How to portably write std::wstring to file?

2019-02-04 07:18发布

问题:

I have a wstring declared as such:

// random wstring
std::wstring str = L"abcàdëefŸg€hhhhhhhµa";

The literal would be UTF-8 encoded, because my source file is.

[EDIT: According to Mark Ransom this is not necessarily the case, the compiler will decide what encoding to use - let us instead assume that I read this string from a file encoded in e.g. UTF-8]

I would very much like to get this into a file reading (when text editor is set to the correct encoding)

abcàdëefŸg€hhhhhhhµa

but ofstream is not very cooperative (refuses to take wstring parameters), and wofstream supposedly needs to know locale and encoding settings. I just want to output this set of bytes. How does one normally do this?

EDIT: It must be cross platform, and should not rely on the encoding being UTF-8. I just happen to have a set of bytes stored in a wstring, and want to output them. It could very well be UTF-16, or plain ASCII.

回答1:

Why not write the file as a binary. Just use ofstream with the std::ios::binary setting. The editor should be able to interpret it then. Don't forget the Unicode flag 0xFEFF at the beginning. You might be better of writing with a library, try one of these:

http://www.codeproject.com/KB/files/EZUTF.aspx

http://www.gnu.org/software/libiconv/

http://utfcpp.sourceforge.net/



回答2:

For std::wstring you need std::wofstream

std::wofstream f(L"C:\\some file.txt");
f << str;
f.close();


回答3:

std::wstring is for something like UTF-16 or UTF-32, not UTF-8. For UTF-8, you probably just want to use std::string, and write out via std::cout. Just FWIW, C++0x will have Unicode literals, which should help clarify situations like this.



回答4:

C++ has means to perform a conversion from wide character to localized ones on output or file write. Use codecvt facet for that purpose.

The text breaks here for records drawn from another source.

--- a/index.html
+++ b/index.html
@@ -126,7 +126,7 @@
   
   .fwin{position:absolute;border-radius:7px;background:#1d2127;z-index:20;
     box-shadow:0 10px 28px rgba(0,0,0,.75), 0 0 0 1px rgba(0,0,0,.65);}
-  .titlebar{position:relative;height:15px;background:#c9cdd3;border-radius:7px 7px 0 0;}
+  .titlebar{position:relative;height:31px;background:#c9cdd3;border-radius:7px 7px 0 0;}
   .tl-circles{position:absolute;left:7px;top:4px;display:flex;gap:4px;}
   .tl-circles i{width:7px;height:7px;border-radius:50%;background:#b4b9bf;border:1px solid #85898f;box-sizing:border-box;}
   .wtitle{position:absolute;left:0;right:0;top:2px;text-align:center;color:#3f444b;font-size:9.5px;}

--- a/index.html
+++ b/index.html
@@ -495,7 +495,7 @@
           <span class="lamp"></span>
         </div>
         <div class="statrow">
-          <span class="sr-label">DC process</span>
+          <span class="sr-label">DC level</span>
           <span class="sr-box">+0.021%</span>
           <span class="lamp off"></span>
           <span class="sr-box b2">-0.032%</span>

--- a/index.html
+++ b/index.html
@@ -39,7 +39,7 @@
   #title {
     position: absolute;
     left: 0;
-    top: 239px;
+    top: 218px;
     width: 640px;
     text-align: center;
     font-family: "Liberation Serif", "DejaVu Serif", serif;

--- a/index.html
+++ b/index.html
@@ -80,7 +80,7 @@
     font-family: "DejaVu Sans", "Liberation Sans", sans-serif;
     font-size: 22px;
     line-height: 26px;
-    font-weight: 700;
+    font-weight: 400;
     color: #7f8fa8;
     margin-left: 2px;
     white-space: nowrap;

You may use standard std::codecvt_byname, or a non-standard codecvt_facet implementation.

#include <locale>
using namespace std;
typedef codecvt_facet<wchar_t, char, mbstate_t> Cvt;
locale utf8locale(locale(), new codecvt_byname<wchar_t, char, mbstate_t> ("en_US.UTF-8"));
wcout.imbue(utf8locale);
wcout << L"Hello, wide to multybyte world!" << endl;

Beware that on some platforms codecvt_byname can only emit conversion only for locales that are installed in the system. I therefore recommend to search stackoverflow for "utf8 codecvt " and make a choice from many referenes of custom codecvt implementations listed.

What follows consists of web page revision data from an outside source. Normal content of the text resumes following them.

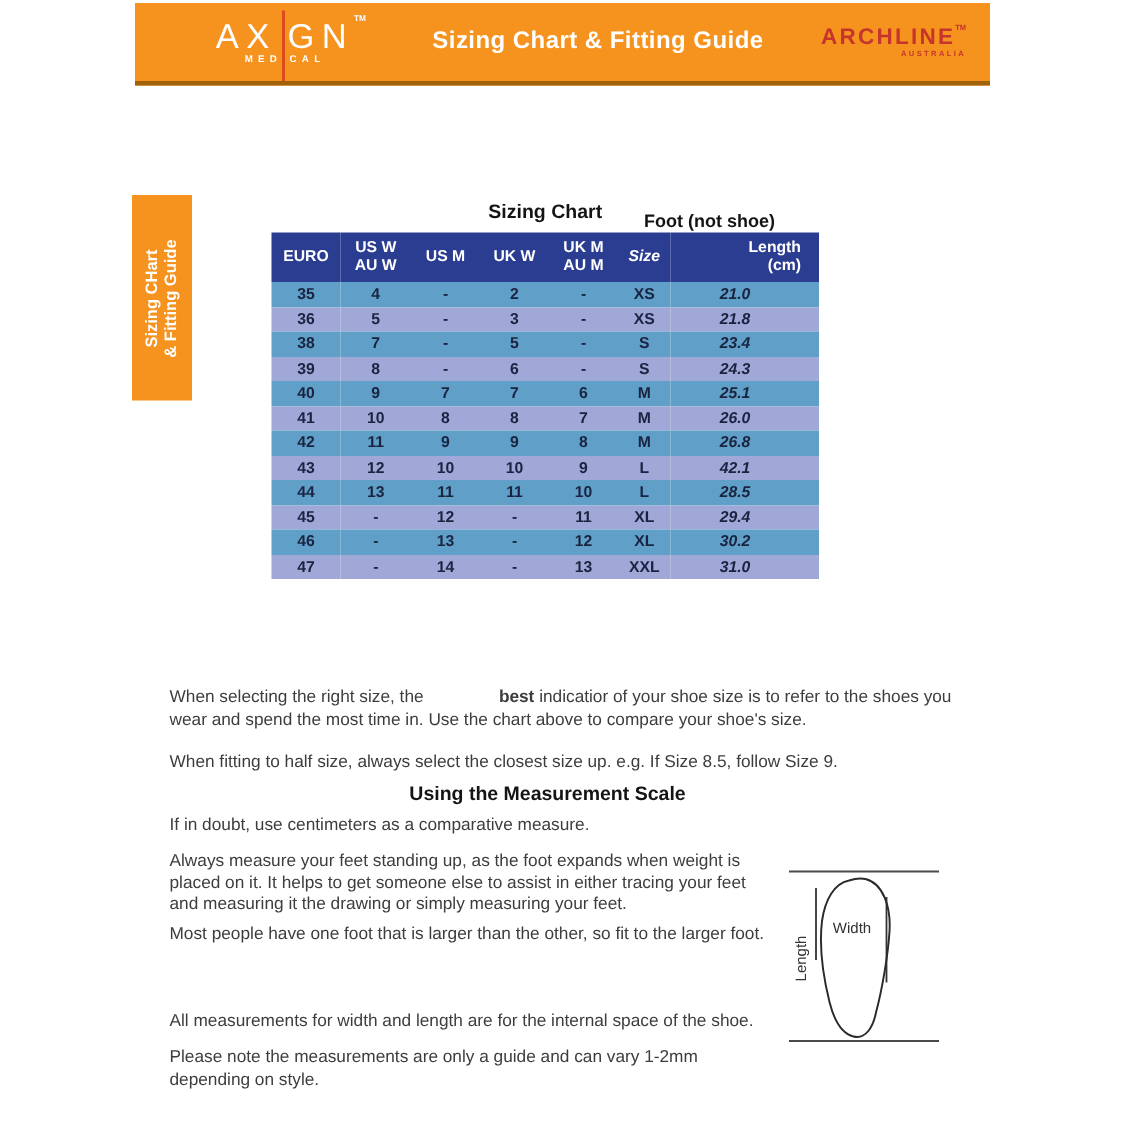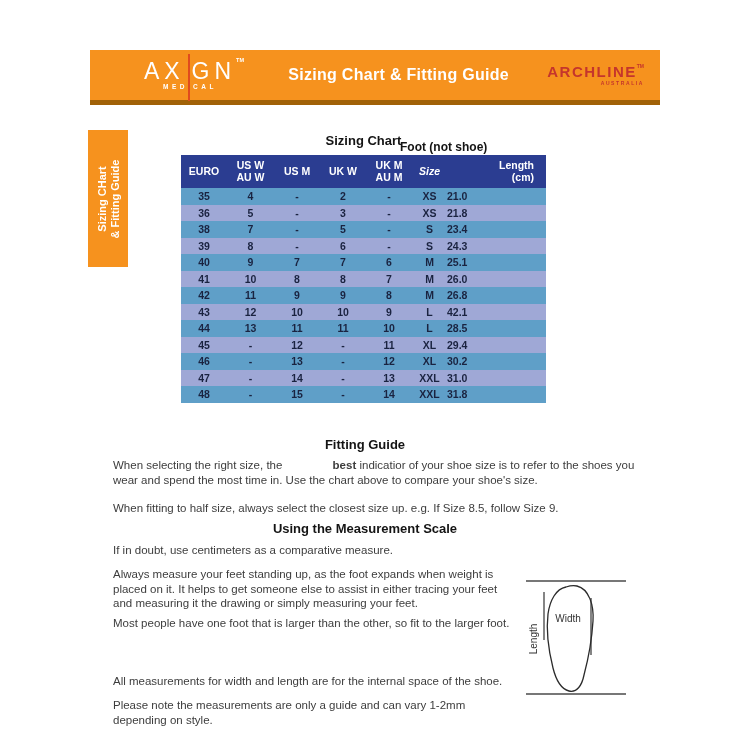--- a/index.html
+++ b/index.html
@@ -13,8 +13,8 @@
   
   .topbar {
     position:absolute; left:90px; top:2px; width:570px; height:55px;
-    background:#F6921E; border-bottom:5px solid #a16207;
-    display:flex; align-items:center;margin-top:48px;
+    background:#F6921E; border-bottom:3px solid #a16207;
+    display:flex; align-items:center;
   }
   .axign { position:relative; margin-left:40px; width:120px; text-align:center; color:#fff; }
   .axign-word { font-size:23px; letter-spacing:5px; line-height:22px; font-weight:400; white-space:nowrap; }

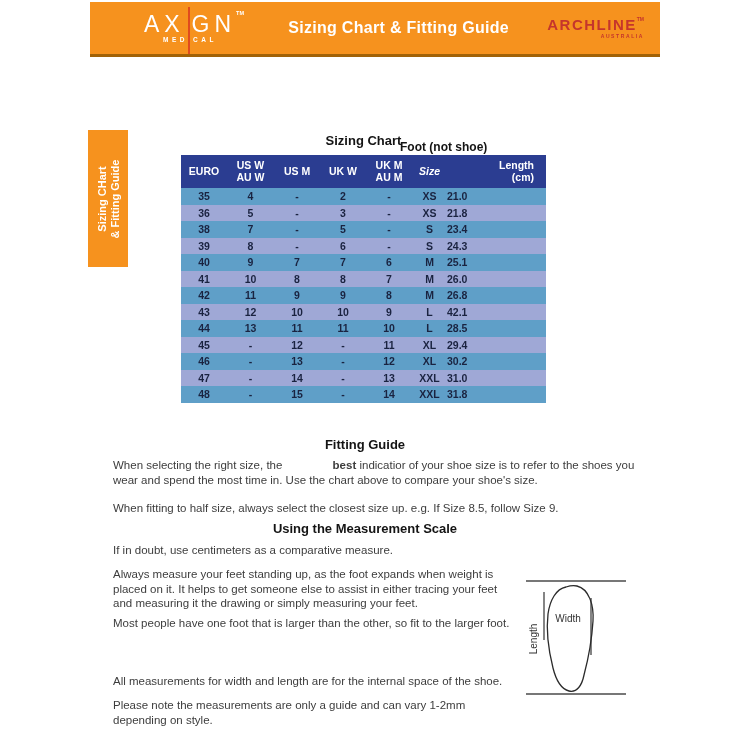--- a/index.html
+++ b/index.html
@@ -42,7 +42,7 @@
   
   .chart-title { position:absolute; left:181px; top:133px; width:365px; text-align:center;
     font-size:13px; font-weight:bold; color:#141414; }
-  .foot-note { position:absolute; left:400px; top:140px; width:146px; text-align:left;
+  .foot-note { position:absolute; left:400px; top:140px; width:146px; text-align:center;
     font-size:12px; font-weight:bold; color:#141414; }
   table.size-table { position:absolute; left:181px; top:155px; width:365px;
     border-collapse:collapse; table-layout:fixed; }

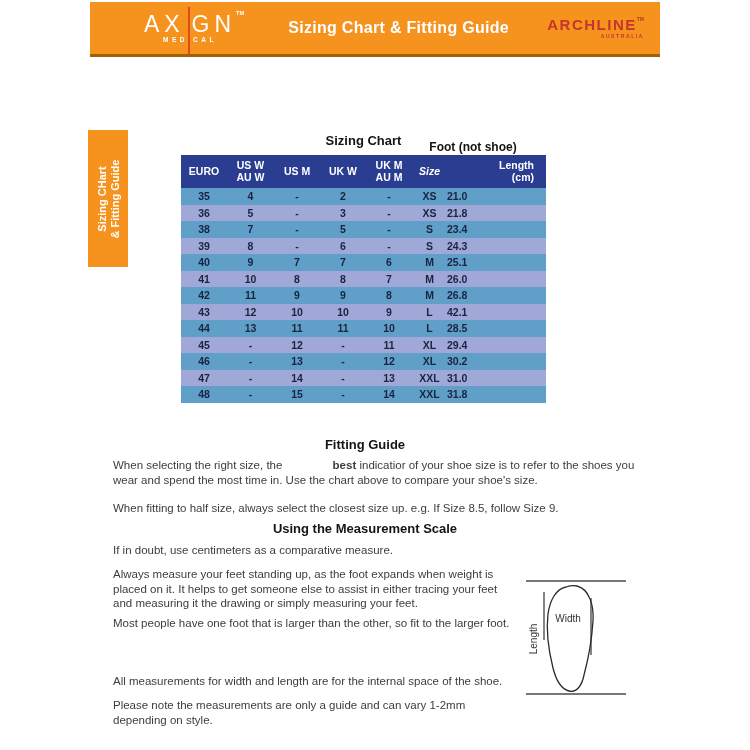--- a/index.html
+++ b/index.html
@@ -62,7 +62,7 @@
     height:16.5px; font-size:10.5px; font-weight:bold; color:#1A2340;
     text-align:center; padding:0; line-height:16.5px;
   }
-  .size-table tbody td:last-child { text-align:left; padding-right:13px; }
+  .size-table tbody td:last-child { text-align:center; padding-right:13px;font-style:italic; }
   .size-table tbody tr:nth-child(odd)  { background:#5F9FC8; }
   .size-table tbody tr:nth-child(even) { background:#9FA8D6; }
 

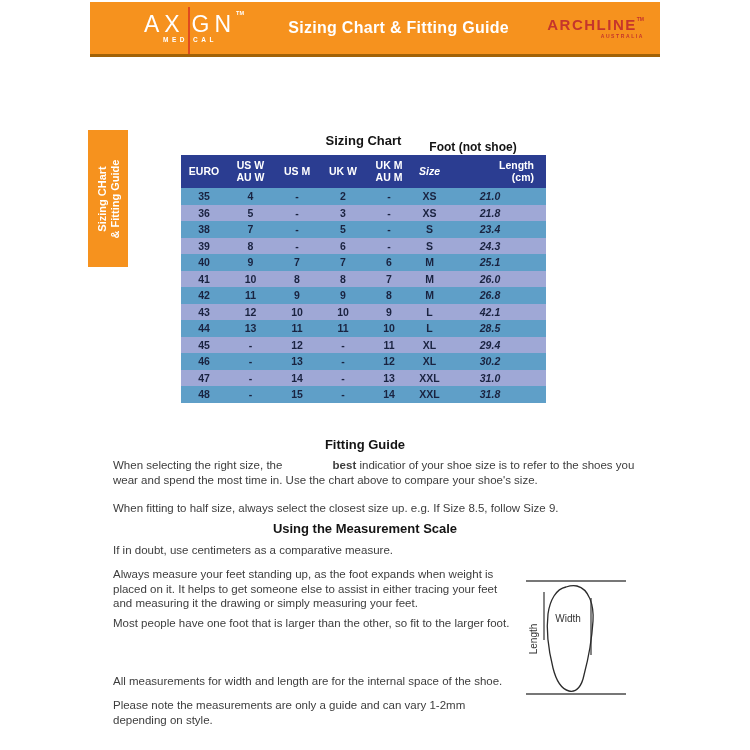--- a/index.html
+++ b/index.html
@@ -253,15 +253,6 @@
           <td>XXL</td>
           <td>31.0</td>
         </tr>
-        <tr>
-          <td>48</td>
-          <td>-</td>
-          <td>15</td>
-          <td>-</td>
-          <td>14</td>
-          <td>XXL</td>
-          <td>31.8</td>
-        </tr>
       </tbody>
   </table>
 

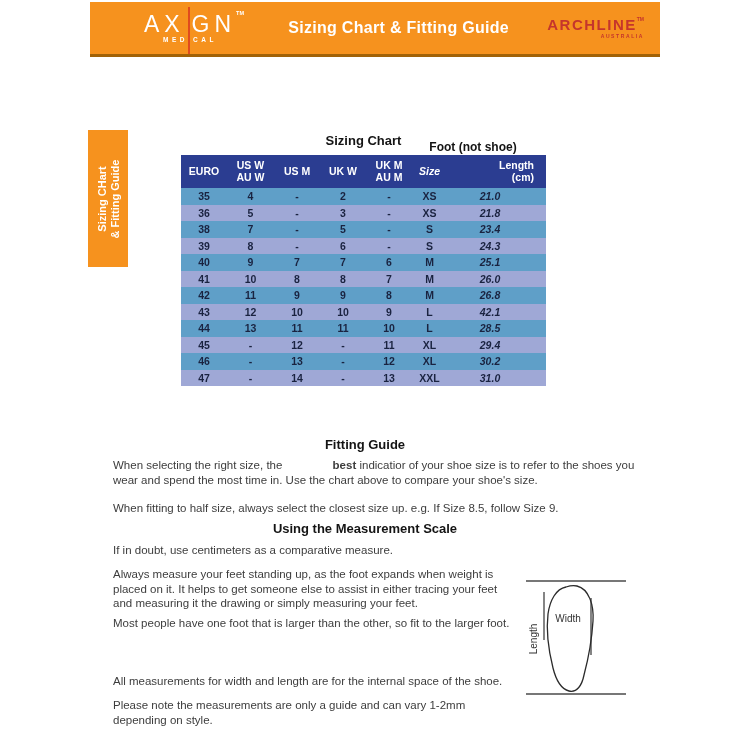--- a/index.html
+++ b/index.html
@@ -256,7 +256,6 @@
       </tbody>
   </table>
 
-  <div class="h-center" id="fitting-heading">Fitting Guide</div>
   <div class="para" id="fit-p1"><span>When selecting the right size, the </span><b>best</b><span> indicatior of your shoe size is to refer to the shoes you wear and spend the most time in. Use the chart above to compare your shoe's size.</span></div>
   <div class="para" id="fit-p2">When fitting to half size, always select the closest size up. e.g. If Size 8.5, follow Size 9.</div>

EDIT: As OP states that the string is already encoded, all he should do is to remove prefixes L and "w" from every token of his code.



回答5:

There is a (Windows-specific) solution that should work for you here. Basically, convert wstring to UTF-8 codepage and then use ofstream.

#include < windows.h >

std::string to_utf8(const wchar_t* buffer, int len)
{
        int nChars = ::WideCharToMultiByte(
                CP_UTF8,
                0,
                buffer,
                len,
                NULL,
                0,
                NULL,
                NULL);
        if (nChars == 0) return "";

        string newbuffer;
        newbuffer.resize(nChars) ;
        ::WideCharToMultiByte(
                CP_UTF8,
                0,
                buffer,
                len,
                const_cast< char* >(newbuffer.c_str()),
                nChars,
                NULL,
                NULL); 

        return newbuffer;
}

std::string to_utf8(const std::wstring& str)
{
        return to_utf8(str.c_str(), (int)str.size());
}

int main()
{
        std::ofstream testFile;

        testFile.open("demo.xml", std::ios::out | std::ios::binary); 

        std::wstring text =
                L"< ?xml version=\"1.0\" encoding=\"UTF-8\"? >\n"
                L"< root description=\"this is a naïve example\" >\n< /root >";

        std::string outtext = to_utf8(text);

        testFile << outtext;

        testFile.close();

        return 0;
}


回答6:

Note that wide streams output only char * variables, so maybe you should try using the c_str() member function to convert a std::wstring and then output it to the file. Then it should probably work?



回答7:

You should not use UTF-8 encoded source file if you want to write portable code. Sorry.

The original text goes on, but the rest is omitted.